How do beavers engineer such epic works—and why go to such elaborate lengths? The primary reasons are the same ones that first drove humans to build domiciles of their own: safety from predators, shelter from the elements, and food storage. On land, beavers—North America’s biggest rodent, and the world’s second largest, after South American capybaras— are ungainly and vulnerable, and their pear-shaped bodies make delectable meals for black bears, cougars, coyotes, and wolves. Yet beavers are as balletic in water as they are clumsy out of it. They can hold their breath for up to fifteen minutes, and their underwater gymnastics are powered by webbed hind feet. Transparent eyelids allow them to see below the surface, while a second set of fur-lined lips close behind their teeth, permitting them to chew and drag wood without drowning. Building dams expands the extent of beavers’ watery domains, submerges lodge entrances to repel predators, and gives them a place to stash their food caches. Ponds also serve to irrigate water-loving trees like willow, allowing beavers to operate as rotational farmers: They’ll chew down vegetation in one corner of their compound while cultivating their next crop in another.

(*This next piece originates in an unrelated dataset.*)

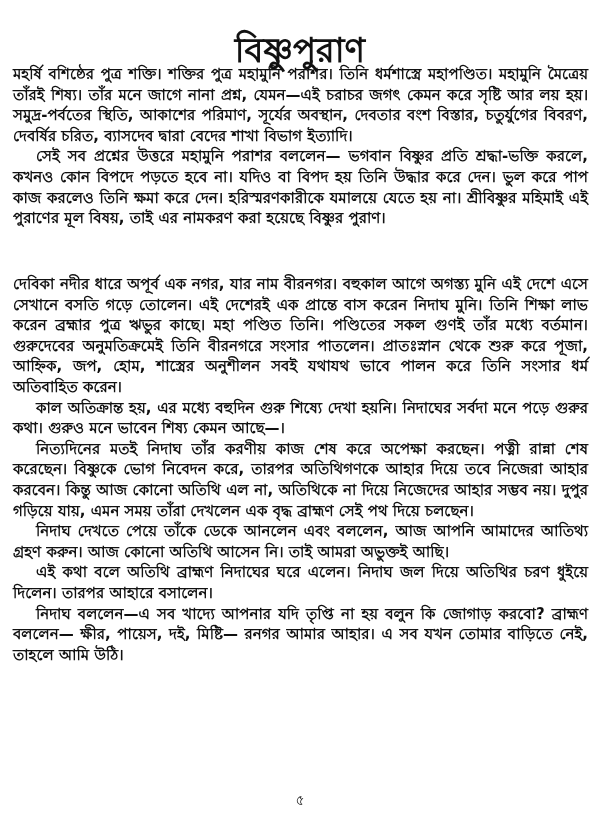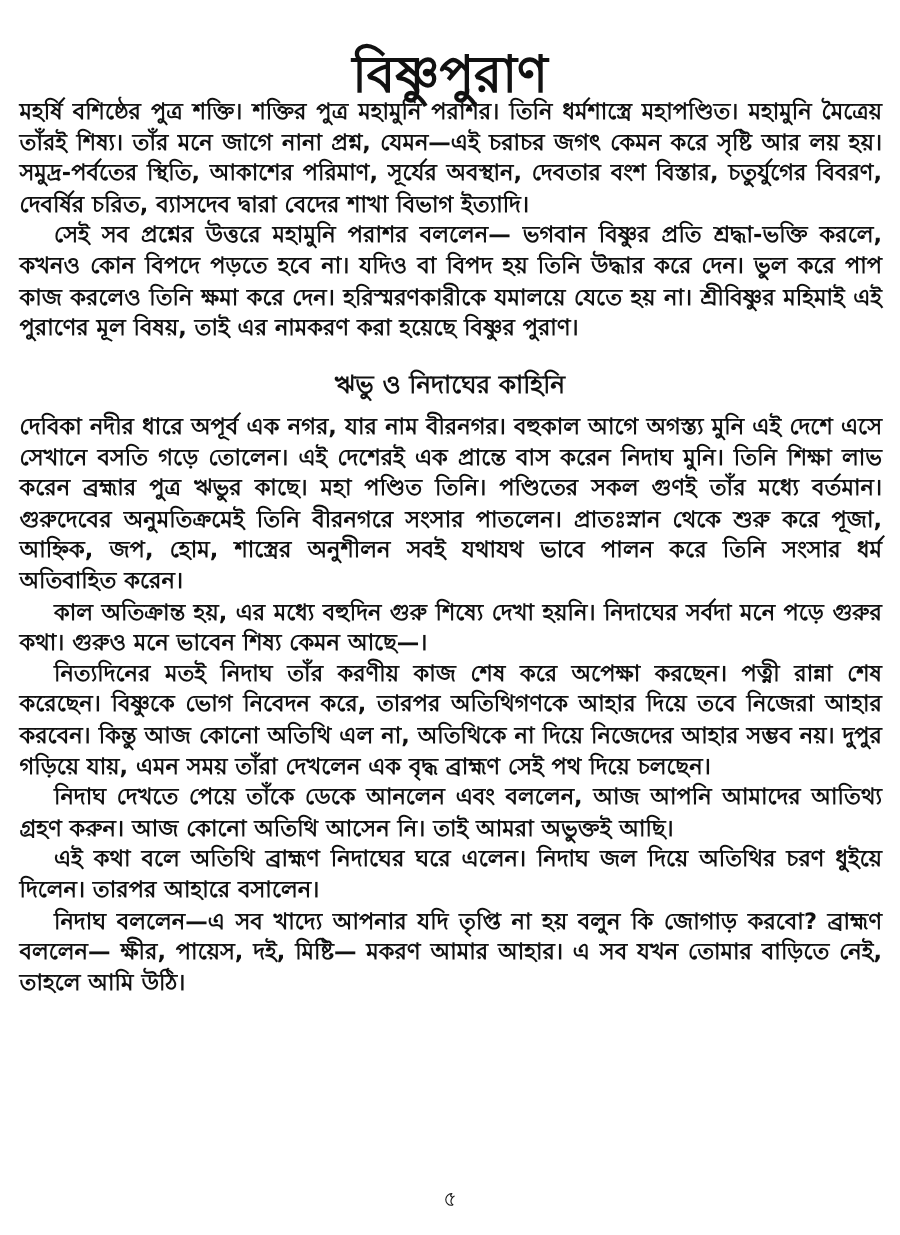"ঋভু ও নিদাঘের কাহিনি" h2.subheading { html: <h2>ঋভু ও নিদাঘের কাহিনি</h2> -> none }
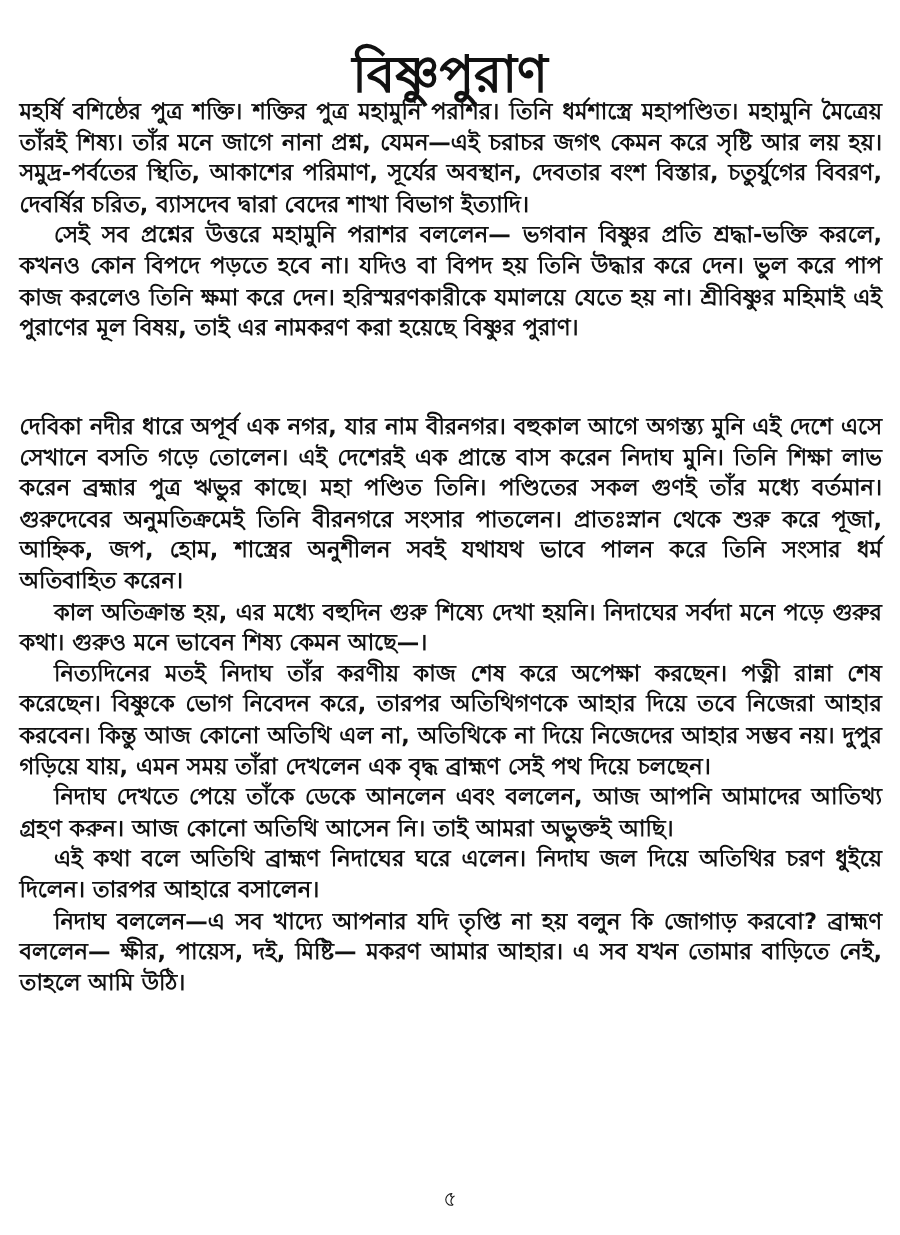"নিদাঘ বললেন—এ সব খাদ্যে আপনার" p.para { text: মকরণ -> রনগর }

Like any smart construction workers, beavers begin their dams by laying the foundation, a low ridge of mud, stones, and sticks set perpendicular to the stream’s flow. Next come long wooden poles, stacked at an angle and fixed in the bed, followed by smaller branches woven into the superstructure. (Beavers aren’t picky about their materials: In 2016 canoeists found a prosthetic leg jammed into a dam in Forest County, Wisconsin. The prosthesis, fear not, was restored to its rightful owner, who’d offered a fifty-dollar reward on Craigslist for his limb’s safe return.) Finally, they caulk the gaps with mud, grass, and leaves. The structures come in an almost limitless range of shapes and sizes, from speedbumps the length of a human stride to a half-mile-long dike, visible from space, that winds through Albertan swampland. A single prolific colony, or family unit, can construct and maintain more than a dozen dams, converting a narrow stream into a broad chain of ponds. A typical compound of ponds and canals, writes the biologist Dietland Müller-Schwarze, serves as “highway, canal, lock (in two senses), escape route, hiding place, vegetable garden, food storage facility, refrigerator/freezer, water storage tank, bathtub, swimming pool, and water toilet.”